Hollywood’s How-To Guide to Web Piracy
This one circulated around the Web earlier this month, but I didn’t see it until Pali Capital analyst Rich Greenfield included it in a note yesterday: A 10-minute presentation delivered by Paramount COO Frederick D. Huntsberry that gives a thorough, if rudimentary, tutorial on how to steal the movies his company makes.
As the intro to the video notes, Huntsberry was delivering his chat at a Federal Communications Commission hearing earlier this month.

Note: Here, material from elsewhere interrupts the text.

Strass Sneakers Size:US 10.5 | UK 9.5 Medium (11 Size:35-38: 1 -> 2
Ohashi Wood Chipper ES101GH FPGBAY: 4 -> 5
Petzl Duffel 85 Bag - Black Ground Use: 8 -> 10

And as best I can tell, he was trying to alarm the FCC by pointing out just how easy it is to grab this stuff.
Along the way, he notes how many “legitimate” companies participate, in their own way, in the piracy value chain. Everyone from small storage start-up Drop.io, which allows users to host big data files for little or no charge, to Google (GOOG) and Yahoo (YHOO), which can point people toward pirate havens, gets tarred by Huntsberry’s brush.

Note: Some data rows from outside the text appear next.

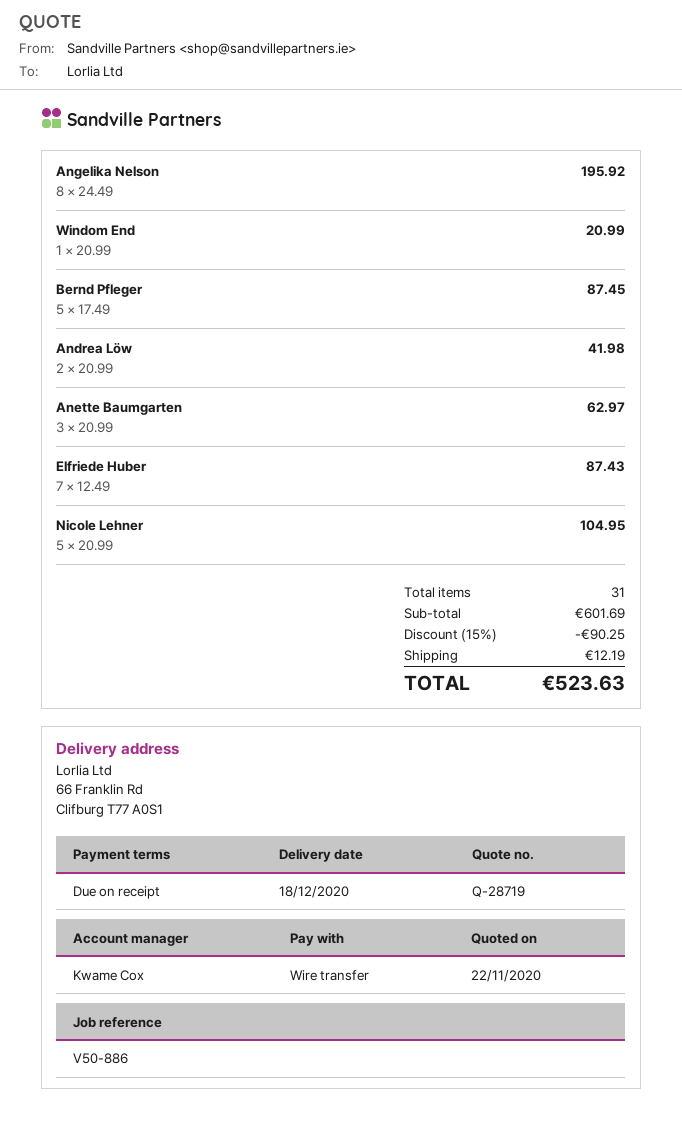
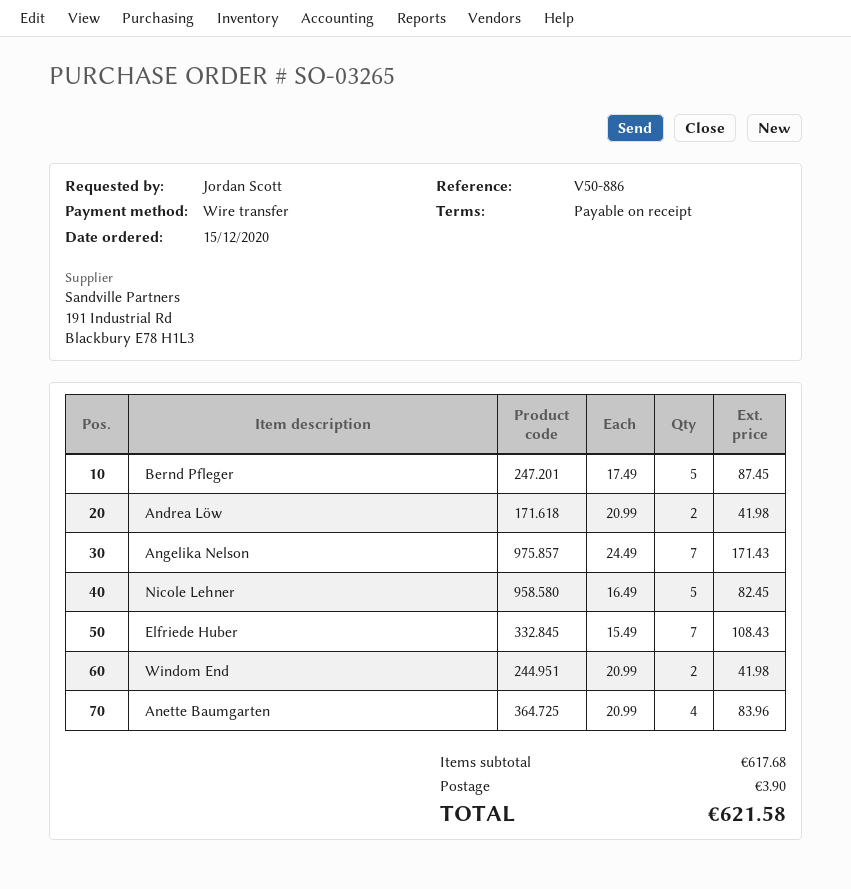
Angelika Nelson: 8 x 24.49 = 195.92 -> 7 x 24.49 = 171.43
Windom End: 1 x 20.99 = 20.99 -> 2 x 20.99 = 41.98
Anette Baumgarten: 3 x 20.99 = 62.97 -> 4 x 20.99 = 83.96
Elfriede Huber: 7 x 12.49 = 87.43 -> 7 x 15.49 = 108.43
Nicole Lehner: 5 x 20.99 = 104.95 -> 5 x 16.49 = 82.45
subtotal: 601.69 -> 617.68
discount: 15% = 90.25 -> none
shipping: 12.19 -> 3.90
total: 523.63 -> 621.58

Not surprisingly, the video inspired all manner of invective from my fellow bloggers, who railed about Huntsberry’s lack of sophistication, his temerity for asking the FCC for help in stopping piracy, and other offenses real and imagined.
I find it hard to get worked up about it, though, since I hear this stuff from media executives all the time. The big difference is that the ones who are most impassioned about it usually don’t want the FCC to stop piracy. They want the industry to offer compelling alternatives to piracy.

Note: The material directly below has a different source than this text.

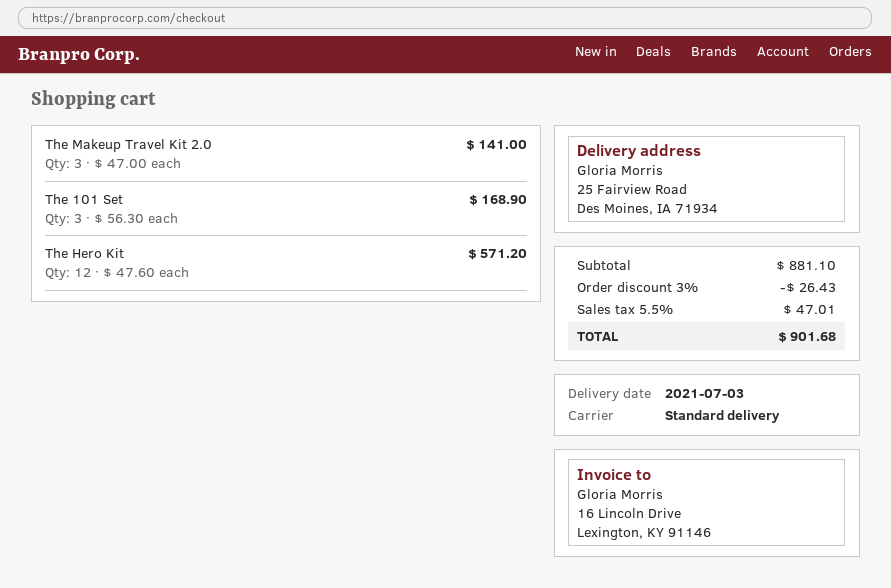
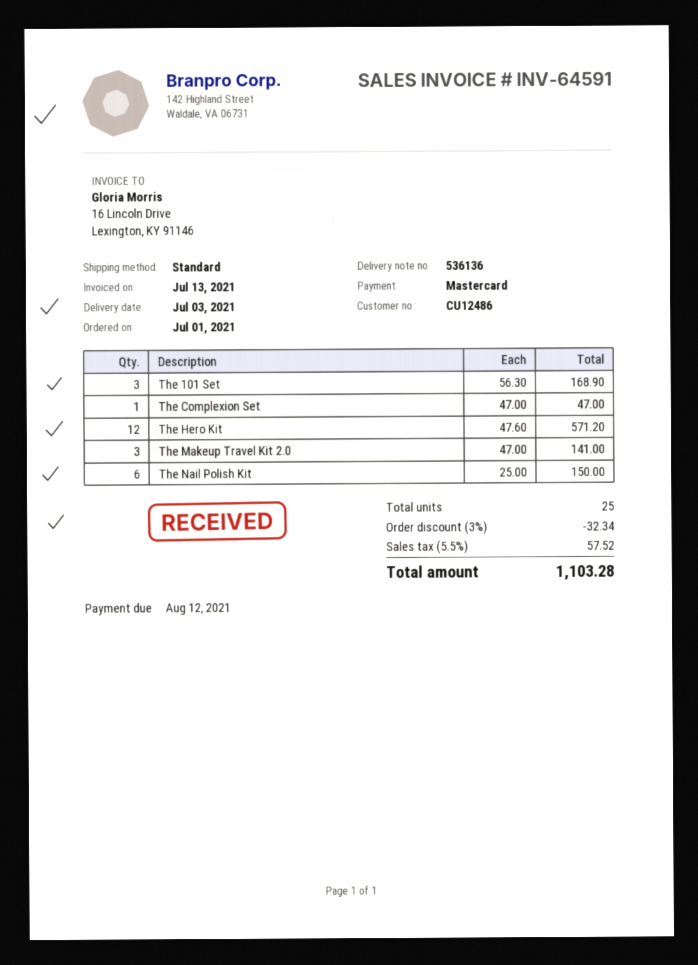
The Complexion Set: none -> 1 x 47.00 = 47.00
The Nail Polish Kit: none -> 6 x 25.00 = 150.00
discount: 3% = 26.43 -> 3% = 32.34
tax: 5.5% = 47.01 -> 5.5% = 57.52
total: 901.68 -> 1103.28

For instance, here’s a site someone who works for a very big media company points me to with some regularity. Said executive says it’s the latest and greatest in piracy. I wouldn’t know, because the download scares me off (and in case my employer is wondering, I don’t condone piracy, but I do write about it). So I’ll take said executive’s word for it.
In any case, the idea is not to tip me off about a great place to hoover up a camcorded version of “Pandorum,” but to point out how fast this stuff evolves and how difficult it is stop. I don’t see any harm in noting that, right?